Once in grade 3 (I think the first year we were allowed to participate in the science fair) I almost won but one of the judges thought my work was so good that my mom must have done the work. They asked me if my mom did the work in typing – their awkward syntax confused me and I tried to explain that my mom TYPED the experiment pages for me for my display, but that I DID the experiment, but they misunderstood. I’m STILL MAD about that.
I know lots of scientists, mostly ones involved in the art community, so they’re all really smart and mostly huge nerds. (I mean that in a good way).
I’m related to a couple of high school students. They’re amazing.
I consider my process very scientific; I mean, in my work I never feel like I’m presenting my idea or my vision to the world, I feel like I’m asking them to share or participate in the questions I’m seeking answers to. I feel like a social scientist of some kind, for sure.

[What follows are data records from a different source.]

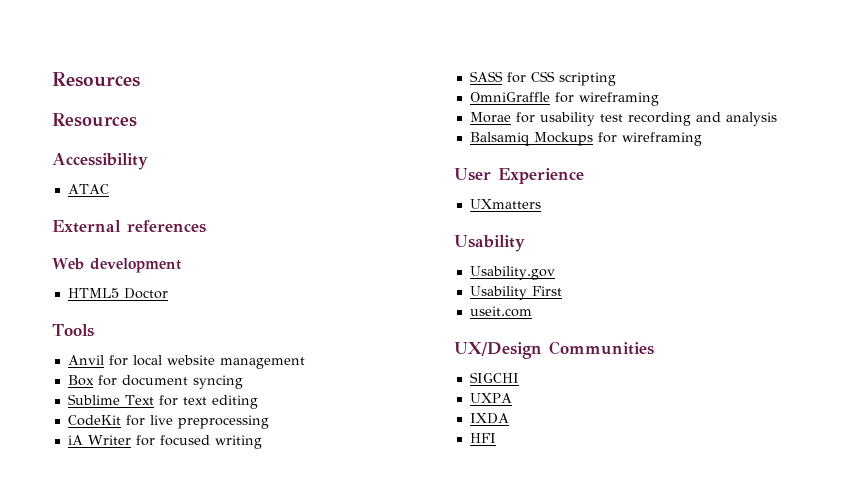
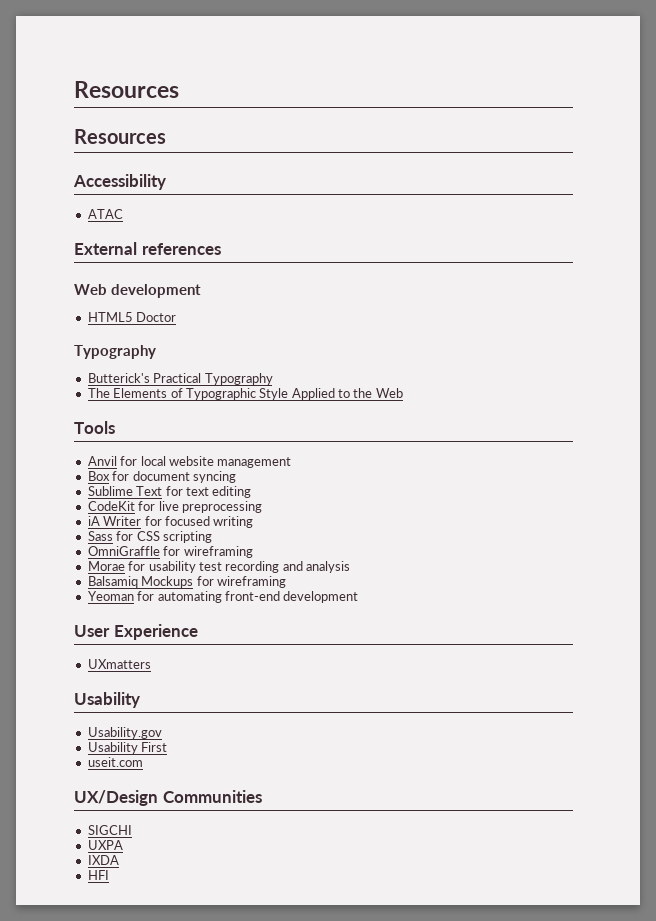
  HTML5 Doctor
+ Typography
+ Butterick's Practical Typography
+ The Elements of Typographic Style Applied to the Web
- SASS for CSS scripting
+ Sass for CSS scripting
+ Yeoman for automating front-end development

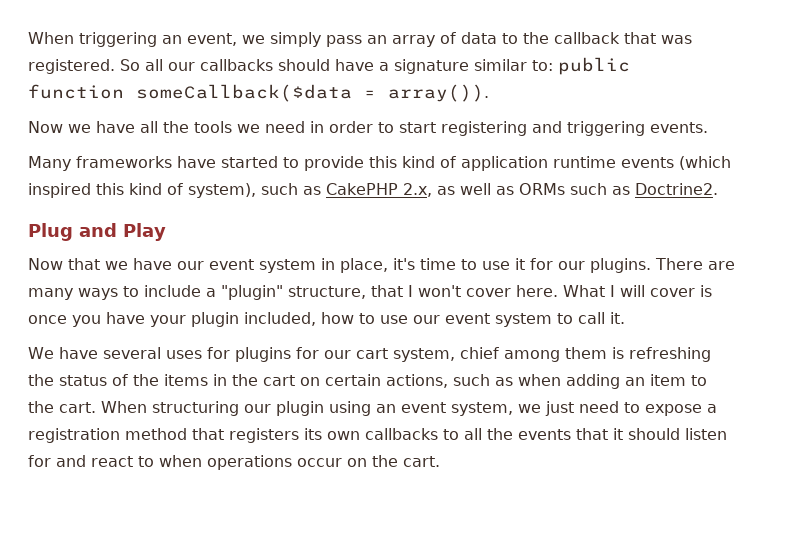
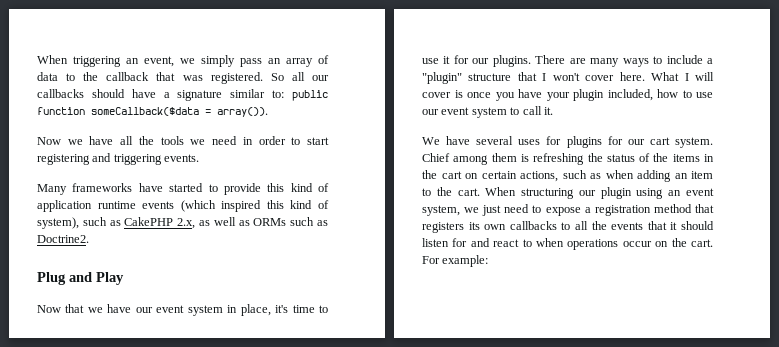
- There are many ways to include a "plugin" structure, that I won't cover here.
+ There are many ways to include a "plugin" structure that I won't cover here.
- We have several uses for plugins for our cart system, chief among them is refreshing the status of the items in the cart on certain actions, such as when adding an item to the cart.
+ We have several uses for plugins for our cart system. Chief among them is refreshing the status of the items in the cart on certain actions, such as when adding an item to the cart.
+ For example:

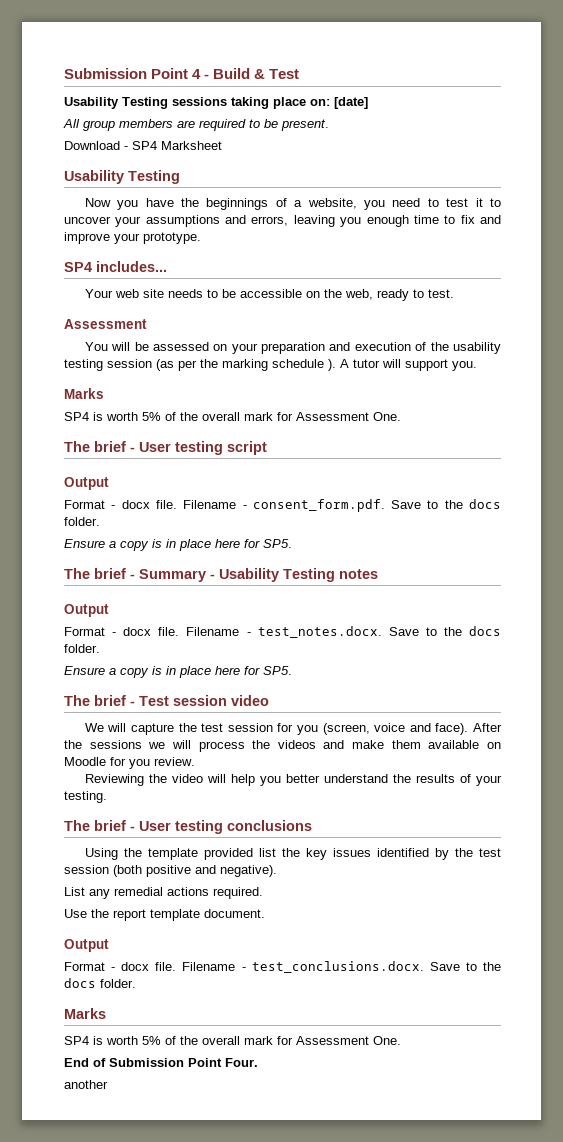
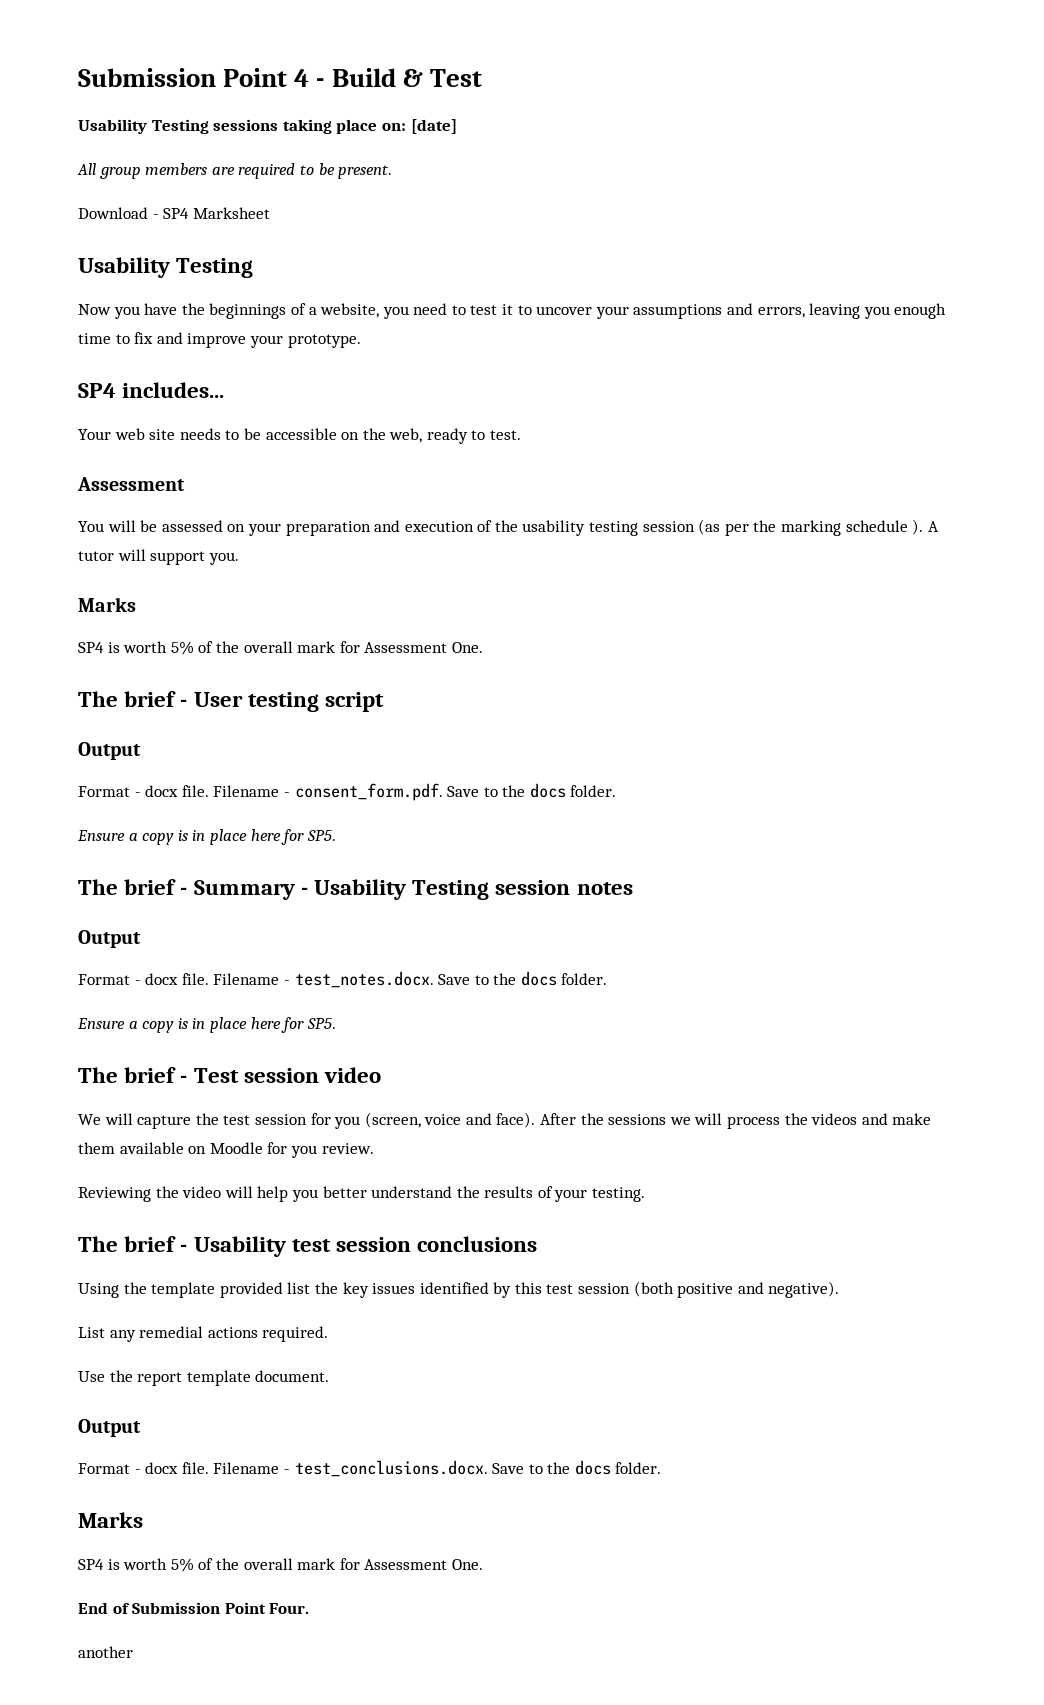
- The brief - Summary - Usability Testing notes
+ The brief - Summary - Usability Testing session notes
- The brief - User testing conclusions
+ The brief - Usability test session conclusions
- Using the template provided list the key issues identified by the test session (both positive and negative).
+ Using the template provided list the key issues identified by this test session (both positive and negative).

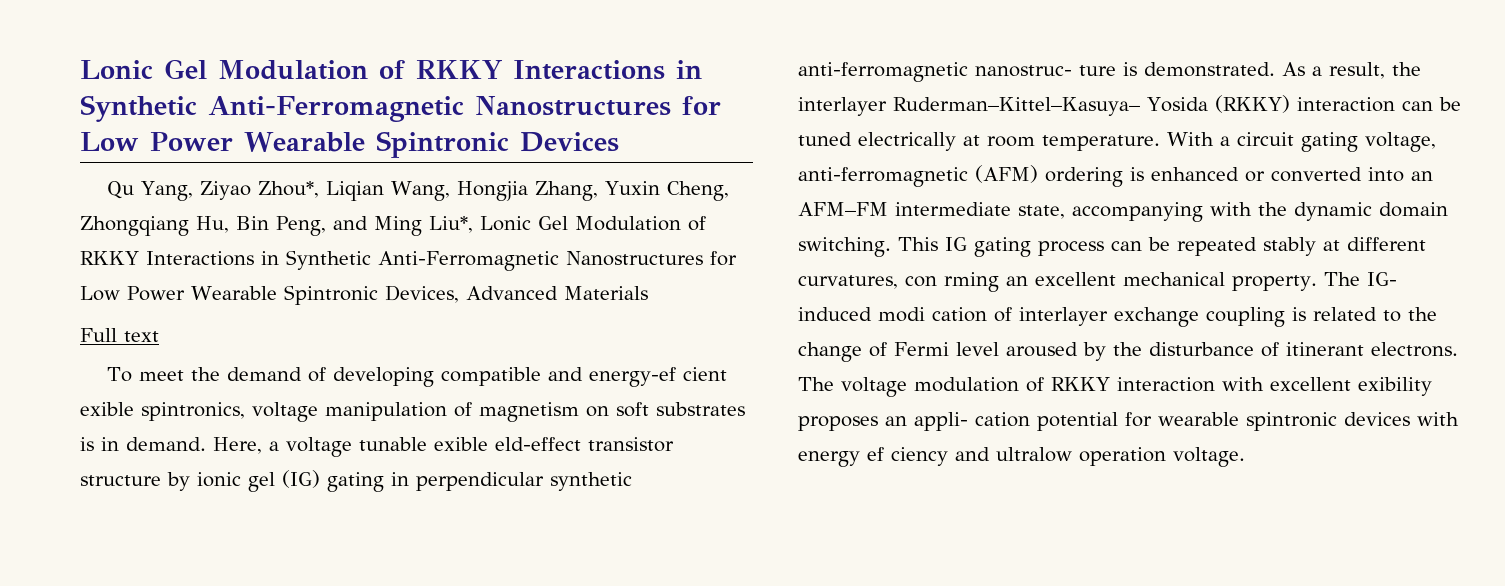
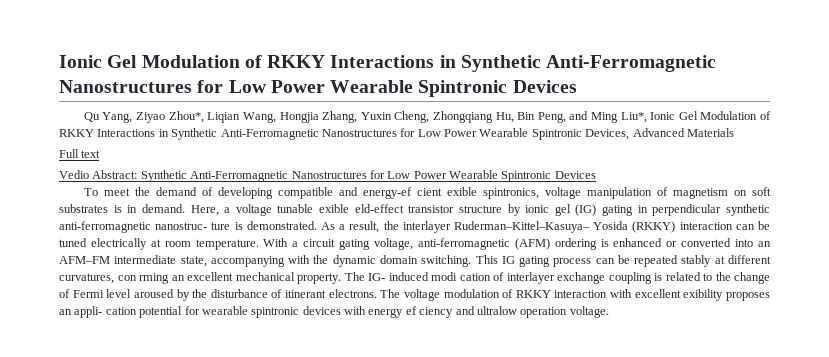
- Lonic Gel Modulation of RKKY Interactions in Synthetic Anti-Ferromagnetic Nanostructures for Low Power Wearable Spintronic Devices
+ Ionic Gel Modulation of RKKY Interactions in Synthetic Anti-Ferromagnetic Nanostructures for Low Power Wearable Spintronic Devices
- Qu Yang, Ziyao Zhou*, Liqian Wang, Hongjia Zhang, Yuxin Cheng, Zhongqiang Hu, Bin Peng, and Ming Liu*, Lonic Gel Modulation of RKKY Interactions in Synthetic Anti-Ferromagnetic Nanostructures for Low Power Wearable Spintronic Devices, Advanced Materials
+ Qu Yang, Ziyao Zhou*, Liqian Wang, Hongjia Zhang, Yuxin Cheng, Zhongqiang Hu, Bin Peng, and Ming Liu*, Ionic Gel Modulation of RKKY Interactions in Synthetic Anti-Ferromagnetic Nanostructures for Low Power Wearable Spintronic Devices, Advanced Materials
+ Vedio Abstract: Synthetic Anti-Ferromagnetic Nanostructures for Low Power Wearable Spintronic Devices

Key methods I employ in my practice include intervention and collaboration, allowing me to work simultaneously from without and within the cultures and subcultures that form my communities of interest, of which I am also a member. My research project relies heavily on an ability to integrate theories of the “other” (fat, queer, feminist, gender and craft theories in particular) with a strong vocabulary in popular culture. Building this cross-disciplinary framework into a strong studio practice facilitates destabilizing the centre that I am intervening into, making room for the other.
Rejecting the notion of society’s arbitrary beauty standard, I question the rarified body, and I question the rarified position of the artist through denying my centrality as the locus of the performance, hiding my body and substituting others’ bodies, knowledge and expertise in place of my own. Implicating others in my performance is a way of reflecting upon not just the notion of performance but the artist as well; it creates a distinct environment in which myself (the artist), the performer (an audience member or contracted outsider), and the audience are compelled to contemplate their relationships to one another, creating an awkward atmosphere that has the potential to open a space for paradigmatic shifts in understanding.